§ Try it: Filter this material down to the lines that contain the string "프로파일을", and return those lines.

^^^^^^^^

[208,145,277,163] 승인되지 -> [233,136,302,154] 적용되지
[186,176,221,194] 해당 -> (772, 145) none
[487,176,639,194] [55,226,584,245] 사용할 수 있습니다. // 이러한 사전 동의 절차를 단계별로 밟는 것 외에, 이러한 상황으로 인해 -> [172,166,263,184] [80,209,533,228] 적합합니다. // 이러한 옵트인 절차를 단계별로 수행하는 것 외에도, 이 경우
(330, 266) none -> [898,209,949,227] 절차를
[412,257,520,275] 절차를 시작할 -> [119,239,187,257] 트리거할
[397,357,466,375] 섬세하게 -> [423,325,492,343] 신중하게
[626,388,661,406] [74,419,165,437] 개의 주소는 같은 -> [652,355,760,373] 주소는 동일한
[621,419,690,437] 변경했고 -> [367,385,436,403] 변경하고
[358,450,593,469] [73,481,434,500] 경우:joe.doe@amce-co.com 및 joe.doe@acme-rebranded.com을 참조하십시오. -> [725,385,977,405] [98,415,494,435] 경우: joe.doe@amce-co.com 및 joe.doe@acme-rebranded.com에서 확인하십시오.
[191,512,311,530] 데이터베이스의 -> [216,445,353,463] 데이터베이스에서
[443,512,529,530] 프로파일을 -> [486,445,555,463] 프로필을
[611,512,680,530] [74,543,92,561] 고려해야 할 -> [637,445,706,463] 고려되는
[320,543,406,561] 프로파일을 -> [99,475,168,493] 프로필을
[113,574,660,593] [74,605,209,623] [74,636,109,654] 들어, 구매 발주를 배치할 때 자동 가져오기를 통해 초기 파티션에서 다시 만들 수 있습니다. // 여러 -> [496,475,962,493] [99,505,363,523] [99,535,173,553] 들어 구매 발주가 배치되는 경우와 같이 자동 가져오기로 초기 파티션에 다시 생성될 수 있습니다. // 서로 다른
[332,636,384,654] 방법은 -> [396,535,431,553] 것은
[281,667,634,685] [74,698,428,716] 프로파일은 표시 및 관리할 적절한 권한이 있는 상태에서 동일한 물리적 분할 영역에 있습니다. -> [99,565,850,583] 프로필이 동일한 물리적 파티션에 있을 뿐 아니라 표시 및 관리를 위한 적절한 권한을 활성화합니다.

^^^^^^^^

§ Task solution:
[443,512,529,530] 프로파일을 -> [486,445,555,463] 프로필을
[320,543,406,561] 프로파일을 -> [99,475,168,493] 프로필을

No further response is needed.